ABSTRACT
Genetic variations in HLA genes in humans are associated with over 200 diseases, and large-scale genomic
sequencing projects are now generating data on HLA genes from millions of individuals. Despite their immense
clinical relevance, next-generation sequencing based computational inference of short (SNP or
insertion/deletion) and copy number variations in HLA genes is difficult because of their highly polymorphic
nature, inter-HLA gene similarity, and strong linkage disequilibrium. Existing tools for HLA variant detection are
error-prone, not designed for scalability, not interoperable across sequencing formats, and the developers have
no formal mechanisms to provide support after publication. The objective of this application is to develop highly
accurate, robust, scalable, and deployment-ready pipelines for identifying germline and somatic variants in HLA
genes through integration and enhancement of our previously developed tools.
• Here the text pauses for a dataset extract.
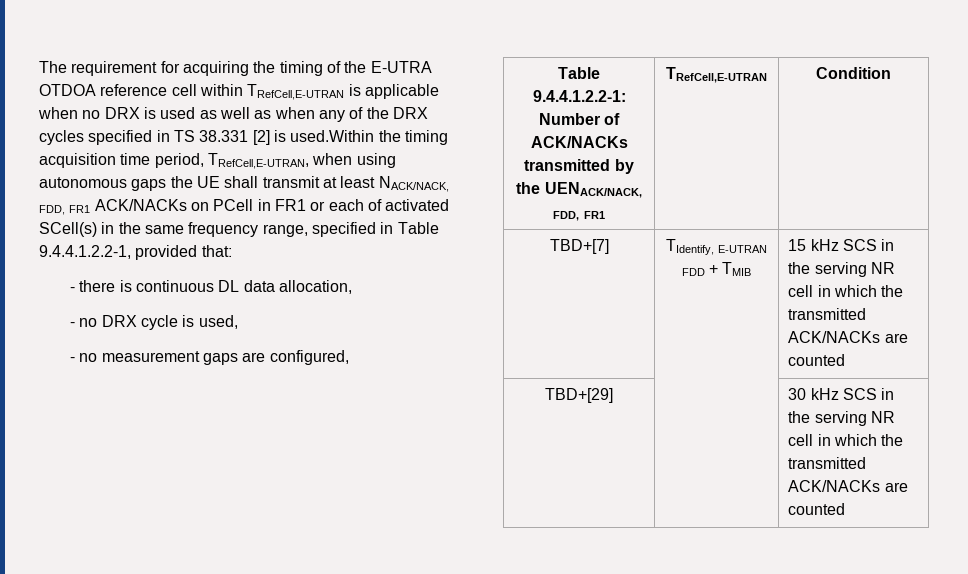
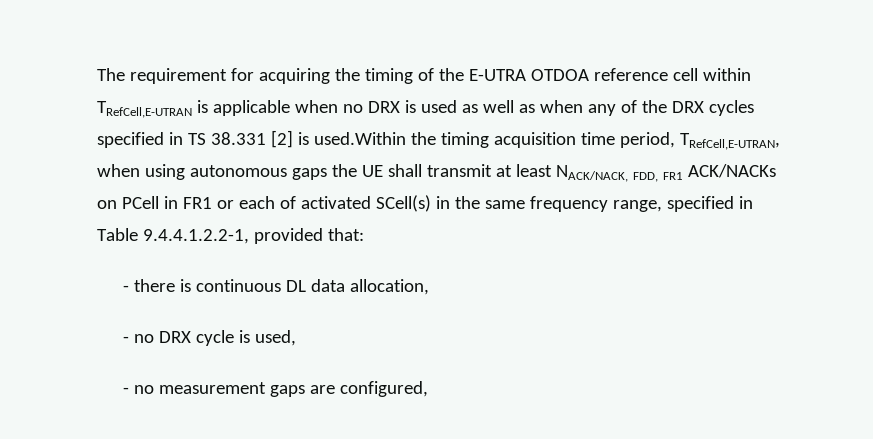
- Table 9.4.4.1.2.2-1: Number of ACK/NACKs transmitted by the UENACK/NACK, FDD, FR1 | TRefCell,E-UTRAN | Condition
- TBD+[7] | TIdentify, E-UTRAN FDD + TMIB | 15 kHz SCS in the serving NR cell in which the transmitted ACK/NACKs are counted
- TBD+[29] | | 30 kHz SCS in the serving NR cell in which the transmitted ACK/NACKs are counted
To achieve this goal, we aim to
(1) Develop tools for detecting short germline and somatic HLA variants by enhancing our Polysolver tool for
allele inference across all HLA genes, and further developing the Mutect3 pipeline for mutation detection; (2)
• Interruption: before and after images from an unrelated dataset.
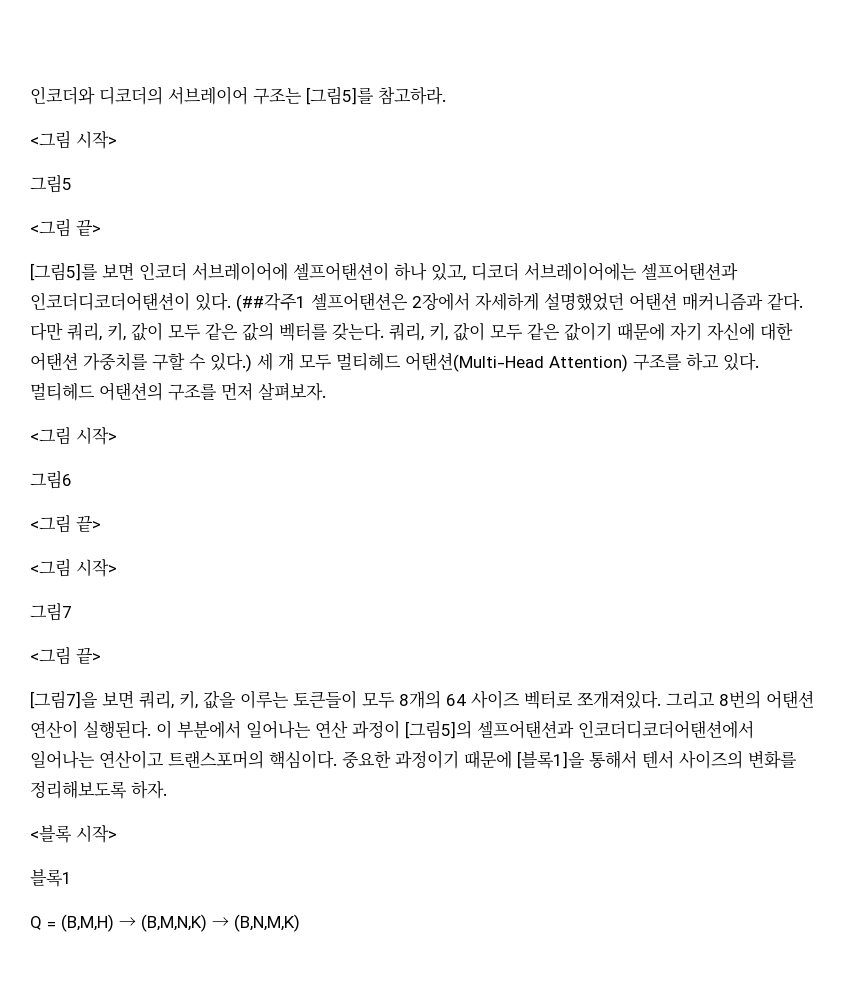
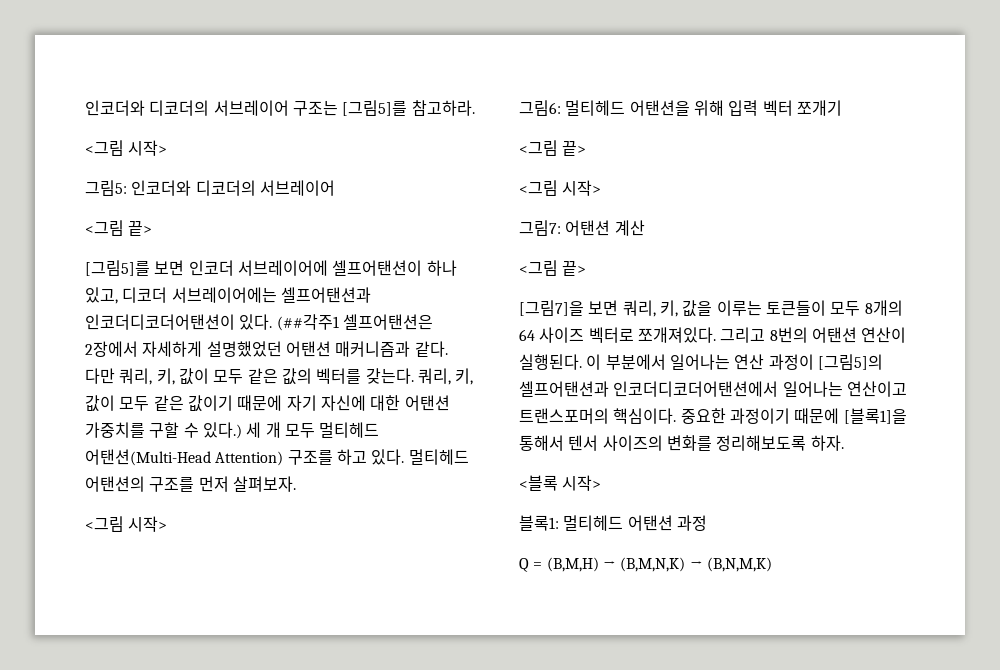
- 그림5
+ 그림5: 인코더와 디코더의 서브레이어
- 그림6
+ 그림6: 멀티헤드 어탠션을 위해 입력 벡터 쪼개기
- 그림7
+ 그림7: 어탠션 계산
- 블록1
+ 블록1: 멀티헤드 어탠션 과정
Establish computational approaches for detecting germline and somatic copy number variation in HLA genes by
integrating Polysolver with the GATK-gCNV and ModelSegments tools, respectively; and (3) Use the widely used
GATK4 framework and Workflow Definition Language (WDL) to create and disseminate robust, scalable and
well-supported HLA variant detection pipelines. This will be the first such comprehensive HLA analysis toolkit,
which we expect will be widely used by both individual researchers and sequencing consortia in multiple disease
communities. Mutect3, which internally employs a “deep sets” architecture, will be the first mutation detection
tool capable of jointly calling germline and somatic short variants and handling multiple references at a genomic
locus. If successful, this project will unlock the hitherto untapped potential of rapidly growing sequencing datasets
by enabling discovery of new HLA alleles, variations in known HLA alleles, and novel HLA-disease associations
which can directly be harnessed for personalized preventive and therapeutic applications.